## DATA FOR THIS TASK
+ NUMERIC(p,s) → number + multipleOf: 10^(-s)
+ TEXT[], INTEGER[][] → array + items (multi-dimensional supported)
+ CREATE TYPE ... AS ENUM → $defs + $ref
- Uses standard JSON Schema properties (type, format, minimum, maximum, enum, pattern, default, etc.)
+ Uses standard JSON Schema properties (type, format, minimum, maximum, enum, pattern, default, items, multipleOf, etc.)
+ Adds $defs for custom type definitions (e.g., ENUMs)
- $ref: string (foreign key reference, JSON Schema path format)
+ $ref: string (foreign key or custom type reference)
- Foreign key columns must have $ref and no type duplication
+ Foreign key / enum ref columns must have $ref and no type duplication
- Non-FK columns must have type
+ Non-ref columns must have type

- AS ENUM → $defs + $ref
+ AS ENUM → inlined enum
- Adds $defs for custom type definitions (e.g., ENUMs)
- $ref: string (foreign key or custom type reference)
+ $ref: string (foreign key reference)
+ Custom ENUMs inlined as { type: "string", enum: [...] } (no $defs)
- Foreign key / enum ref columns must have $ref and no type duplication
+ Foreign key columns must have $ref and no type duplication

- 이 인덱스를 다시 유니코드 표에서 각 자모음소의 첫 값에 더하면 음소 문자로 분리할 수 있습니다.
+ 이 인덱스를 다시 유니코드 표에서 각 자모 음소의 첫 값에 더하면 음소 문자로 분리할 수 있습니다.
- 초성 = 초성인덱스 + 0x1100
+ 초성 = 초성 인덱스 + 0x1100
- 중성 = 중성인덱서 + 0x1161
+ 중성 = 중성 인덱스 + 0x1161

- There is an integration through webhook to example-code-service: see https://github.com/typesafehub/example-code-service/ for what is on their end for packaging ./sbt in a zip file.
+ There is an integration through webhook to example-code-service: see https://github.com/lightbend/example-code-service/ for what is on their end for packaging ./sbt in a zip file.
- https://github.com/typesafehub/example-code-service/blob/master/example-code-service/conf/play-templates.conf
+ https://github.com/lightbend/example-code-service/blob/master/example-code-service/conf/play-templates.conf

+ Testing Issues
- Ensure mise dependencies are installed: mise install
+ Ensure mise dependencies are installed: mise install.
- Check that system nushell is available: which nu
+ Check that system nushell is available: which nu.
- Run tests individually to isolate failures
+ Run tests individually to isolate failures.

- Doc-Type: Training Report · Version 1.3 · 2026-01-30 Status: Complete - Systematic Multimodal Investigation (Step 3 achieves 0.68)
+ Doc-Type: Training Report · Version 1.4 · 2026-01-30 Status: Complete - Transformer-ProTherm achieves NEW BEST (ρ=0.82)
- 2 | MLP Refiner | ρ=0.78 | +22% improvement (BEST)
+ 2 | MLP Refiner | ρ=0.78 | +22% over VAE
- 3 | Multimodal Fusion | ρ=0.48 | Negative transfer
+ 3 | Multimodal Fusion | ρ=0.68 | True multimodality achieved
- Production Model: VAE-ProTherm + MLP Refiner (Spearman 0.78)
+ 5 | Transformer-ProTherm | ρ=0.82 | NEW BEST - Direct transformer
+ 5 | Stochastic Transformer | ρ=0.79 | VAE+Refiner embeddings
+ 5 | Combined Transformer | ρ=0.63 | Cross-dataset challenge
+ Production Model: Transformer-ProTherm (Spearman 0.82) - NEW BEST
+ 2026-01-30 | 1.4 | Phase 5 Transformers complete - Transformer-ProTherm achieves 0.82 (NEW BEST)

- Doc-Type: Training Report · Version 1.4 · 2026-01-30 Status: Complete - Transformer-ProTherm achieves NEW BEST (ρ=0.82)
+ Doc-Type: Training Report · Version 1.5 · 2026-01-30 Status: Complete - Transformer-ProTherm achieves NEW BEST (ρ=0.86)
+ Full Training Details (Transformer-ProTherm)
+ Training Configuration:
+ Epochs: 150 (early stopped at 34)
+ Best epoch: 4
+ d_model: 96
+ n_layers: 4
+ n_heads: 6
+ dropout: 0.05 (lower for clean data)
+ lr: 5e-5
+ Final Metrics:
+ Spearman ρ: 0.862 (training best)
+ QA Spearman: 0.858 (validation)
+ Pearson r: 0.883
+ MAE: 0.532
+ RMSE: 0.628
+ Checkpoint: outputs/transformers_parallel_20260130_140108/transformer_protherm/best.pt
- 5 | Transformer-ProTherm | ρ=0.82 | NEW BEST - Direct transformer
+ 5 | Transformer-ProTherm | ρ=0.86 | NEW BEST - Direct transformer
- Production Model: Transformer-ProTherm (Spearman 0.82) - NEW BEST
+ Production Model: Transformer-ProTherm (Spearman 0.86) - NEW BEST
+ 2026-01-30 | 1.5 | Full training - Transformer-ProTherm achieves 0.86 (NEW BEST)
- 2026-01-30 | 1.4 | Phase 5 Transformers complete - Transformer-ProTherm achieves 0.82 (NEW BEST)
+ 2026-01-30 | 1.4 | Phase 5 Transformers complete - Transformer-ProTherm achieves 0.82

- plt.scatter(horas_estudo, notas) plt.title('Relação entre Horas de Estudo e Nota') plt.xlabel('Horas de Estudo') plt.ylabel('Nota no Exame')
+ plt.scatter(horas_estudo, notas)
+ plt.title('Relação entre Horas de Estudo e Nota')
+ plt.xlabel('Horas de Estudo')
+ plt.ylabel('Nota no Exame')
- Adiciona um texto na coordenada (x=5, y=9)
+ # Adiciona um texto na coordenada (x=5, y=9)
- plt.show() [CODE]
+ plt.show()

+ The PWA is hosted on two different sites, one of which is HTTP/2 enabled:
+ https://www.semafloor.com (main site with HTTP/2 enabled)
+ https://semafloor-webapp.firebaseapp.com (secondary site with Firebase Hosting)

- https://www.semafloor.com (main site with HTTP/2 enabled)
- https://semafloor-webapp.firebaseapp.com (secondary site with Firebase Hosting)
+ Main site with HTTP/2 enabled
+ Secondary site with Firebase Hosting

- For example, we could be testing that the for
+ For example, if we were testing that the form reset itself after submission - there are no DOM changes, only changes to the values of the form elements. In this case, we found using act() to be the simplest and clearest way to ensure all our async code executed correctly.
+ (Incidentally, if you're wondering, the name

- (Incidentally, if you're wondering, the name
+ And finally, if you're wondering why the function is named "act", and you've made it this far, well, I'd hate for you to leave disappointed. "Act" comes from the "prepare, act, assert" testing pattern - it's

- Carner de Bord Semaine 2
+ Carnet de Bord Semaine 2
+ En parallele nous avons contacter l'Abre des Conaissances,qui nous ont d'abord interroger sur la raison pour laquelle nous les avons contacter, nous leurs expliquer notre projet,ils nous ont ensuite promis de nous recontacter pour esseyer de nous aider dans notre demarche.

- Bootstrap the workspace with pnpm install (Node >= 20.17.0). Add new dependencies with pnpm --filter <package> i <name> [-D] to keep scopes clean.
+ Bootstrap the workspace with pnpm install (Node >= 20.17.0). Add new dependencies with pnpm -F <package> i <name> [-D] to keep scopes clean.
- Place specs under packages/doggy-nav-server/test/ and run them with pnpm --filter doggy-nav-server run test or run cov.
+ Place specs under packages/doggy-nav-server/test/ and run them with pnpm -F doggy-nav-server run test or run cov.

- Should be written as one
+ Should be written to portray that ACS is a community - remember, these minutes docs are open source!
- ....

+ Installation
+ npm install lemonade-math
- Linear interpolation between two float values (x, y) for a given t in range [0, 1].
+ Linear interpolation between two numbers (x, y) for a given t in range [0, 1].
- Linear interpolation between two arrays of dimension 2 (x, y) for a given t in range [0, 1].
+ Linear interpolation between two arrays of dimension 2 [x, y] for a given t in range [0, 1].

## DIRECTIONS FOR THIS TASK
Tally the lines in the entries above that hold the string "inlined" and state the tally alone.

## TASK RESULT
2